Visualizzazione post con etichetta Joshua Ferris. Mostra tutti i post
Visualizzazione post con etichetta Joshua Ferris. Mostra tutti i post

giovedì 25 agosto 2011

E poi siamo arrivati alla fine

«Un bellissimo romanzo... incredibilmente divertente» c'è scritto sulla copertina. Così mi sono immaginata risate sommesse tra me e me o scoppi sonori seguiti da un mio: “Senti questo passaggio, te lo devo leggere!”.
Invece all'inizio ho trovato solo confusione, troppi nomi da imparare subito, troppi personaggi che si confondevano l'uno con l'altro e poi la voce narrante, non sono sicura di aver capito a chi appartiene la voce narrante. Gli intrighi, i licenziamenti e le gelosie mi sembravano così irreali e poco credibili, per non parlare dei protagonisti, meschini e insensibili. Insomma l'agenzia pubblicitaria dove è ambientato “E poi siamo arrivati alla fine” di Joshua Ferris è il posto di lavoro più terribile in cui abbia messo piede.
Nonostante questo, ho proseguito la lettura e sono arrivata alla fine, che mi ha confusa ancora di più.

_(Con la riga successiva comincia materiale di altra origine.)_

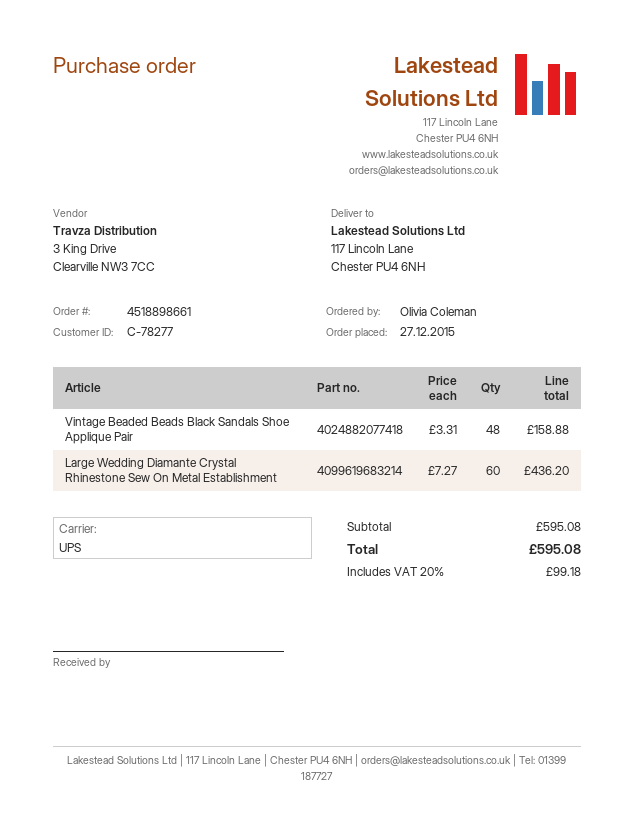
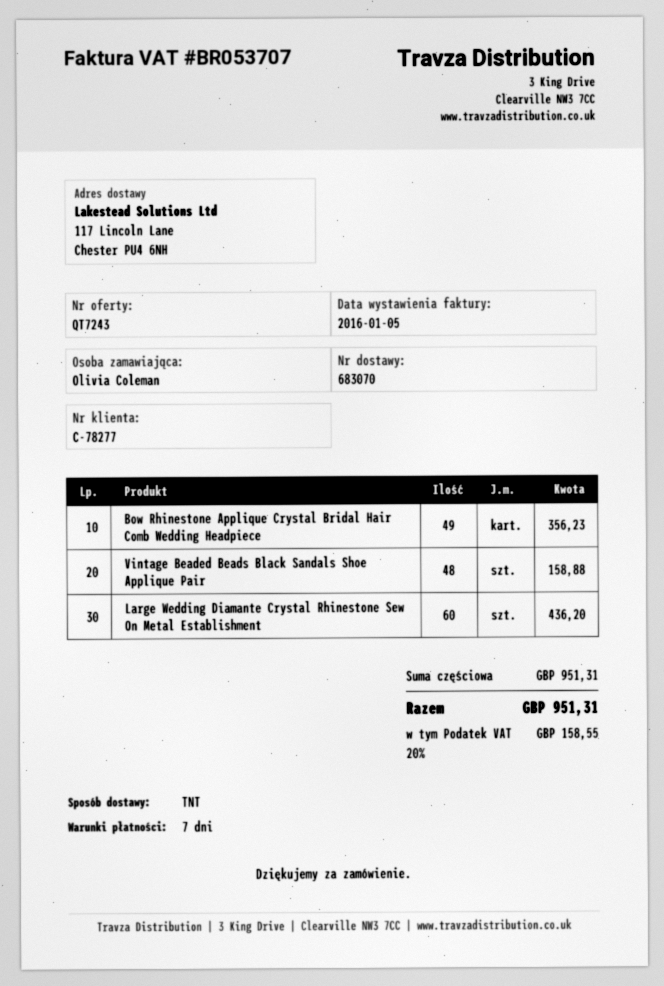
shipping method: UPS -> TNT
Bow Rhinestone Applique Crystal Bridal Hair Comb Wedding Headpiece: none -> 49 for 356.23
subtotal: 595.08 -> 951.31
tax: 20% = 99.18 -> 20% = 158.55
total: 595.08 -> 951.31

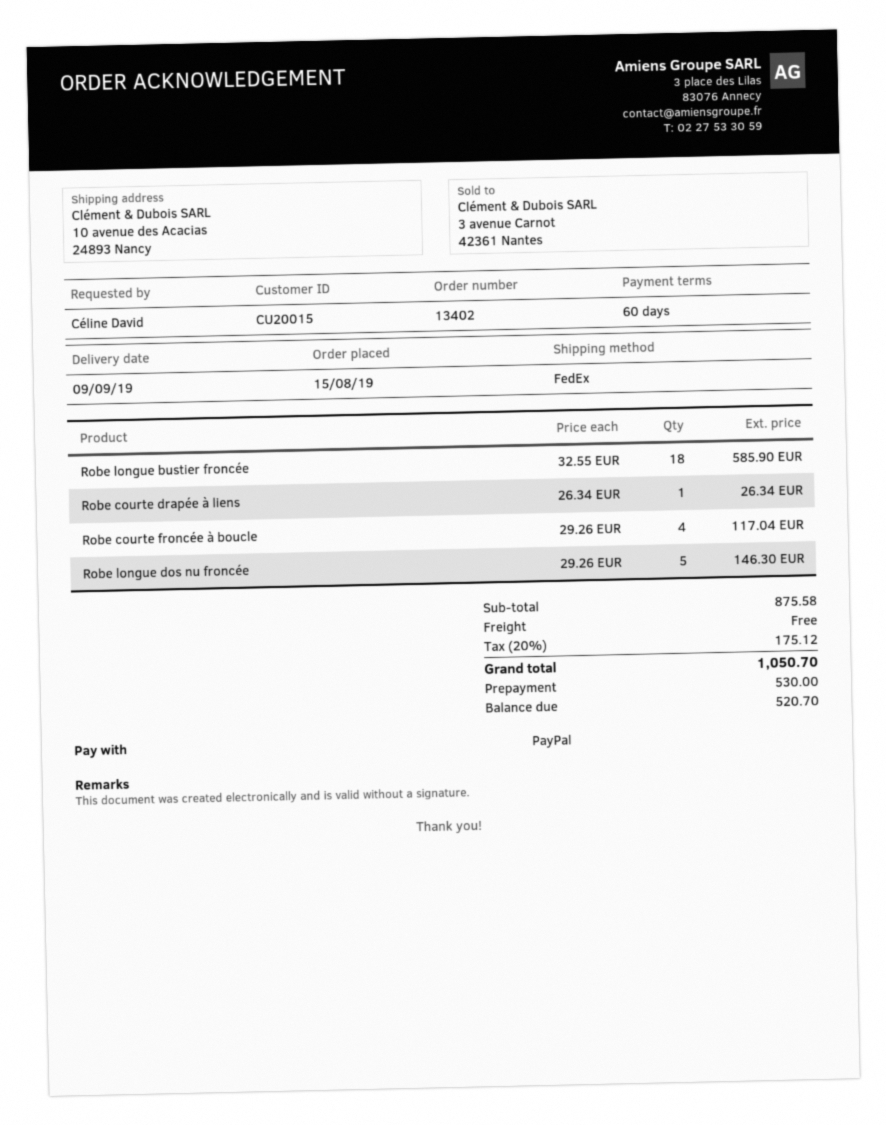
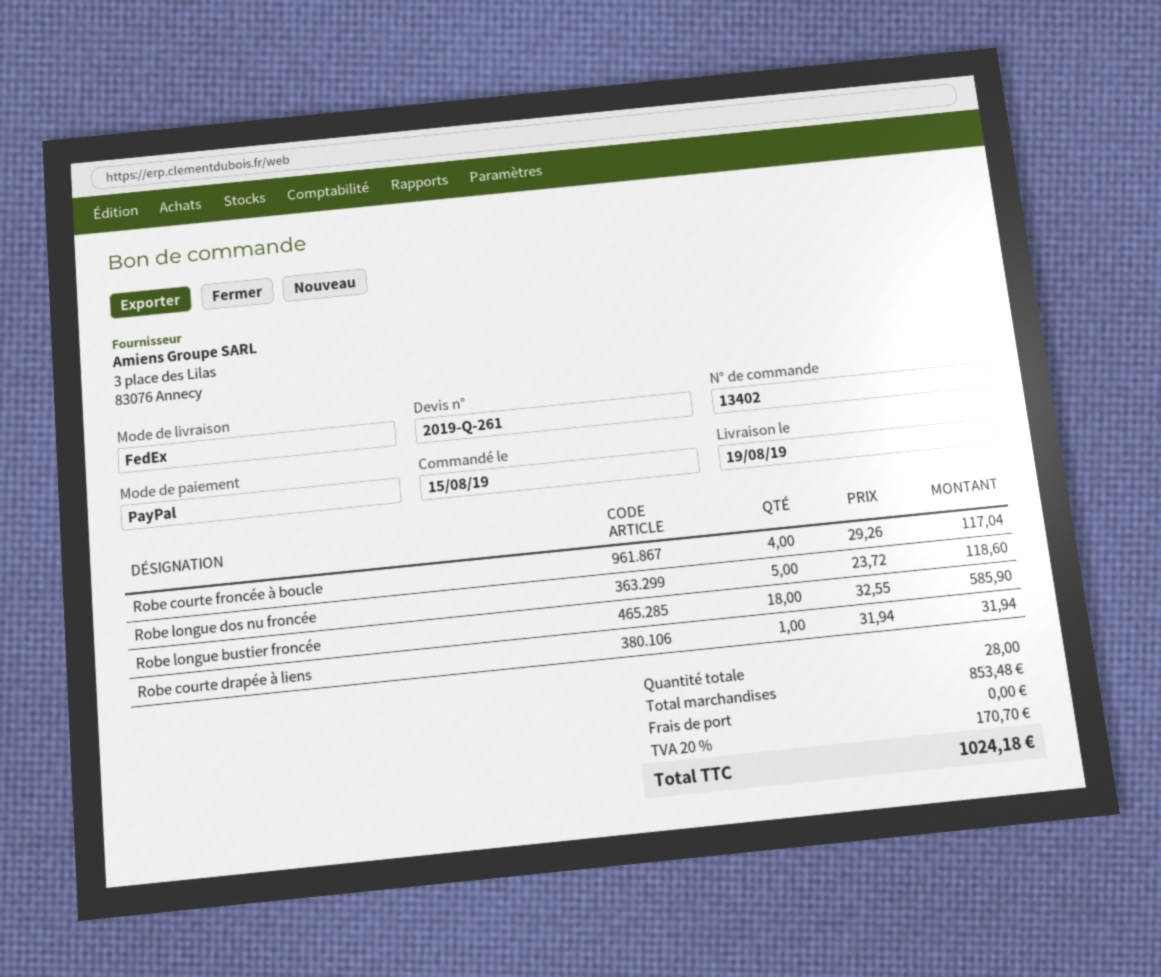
delivery date: 2019-09-09 -> 2019-08-19
Robe courte drapée à liens: 1 x 26.34 = 26.34 -> 1 x 31.94 = 31.94
Robe longue dos nu froncée: 5 x 29.26 = 146.30 -> 5 x 23.72 = 118.60
subtotal: 875.58 -> 853.48
tax: 20% = 175.12 -> 20% = 170.70
total: 1050.70 -> 1024.18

Ma, a distanza di tempo, questo libro ha acquistato alcune sfumature, alcune sensazioni che per me hanno senso, molto senso.
Tutti quei nomi, all'inizio del romanzo, la difficoltà a collegare chi ha fatto cosa e le mansioni di ognuno, non è forse la stessa che si prova quando si va a lavorare in un nuovo posto di lavoro? E gli intrighi e le vicende surreali non sono forse altrettanto incomprensibili, come quelle che avvengono tra le mura dei nostri uffici e di cui non parleremmo così tanto, in pausa caffè, se non fossero proprio così strane? E i nostri colleghi alle volte non ci sembrano altrettanto meschini, distanti da noi e dal nostro modo di concepire il lavoro o la vita stessa?
Ora mi è chiaro il commento di Nick Hornby in copertina: «... si riesce a sentire il rumore delle nostre vite che scorrono», perché è lì che trascorriamo la maggior parte del nostro tempo, in ufficio, ed è con loro che condividiamo le ore, i colleghi.

La cosa buffa del lavoro era il fatto che fosse sopportabile. Il compito più noioso era sopportabilissimo. Le sfide da vincere, la confusione dovuta a un'urgenza, la soddisfazione del compito portato a termine, ogni giorno rendevano il lavoro totalmente, persino armoniosamente, sopportabile. Quello di cui ci lamentavamo, quello su cui non potevamo soprassedere, quello che ci turbava e consumava con furia cieca erano le persone che facevano soffrire e offendevano gli angeli in cielo, che portavano vestiti sbagliati e ci scaricavano addosso per forza le loro caratteristiche intollerabili, persone che da un dio giusto avrebbero meritato solo dolore e disprezzo perché erano insulse, prive di poesia, inesorabilmente tenaci e insensibili al gesto grandioso.
Continuo però a non trovare tutto ciò divertente, anzi, molto triste.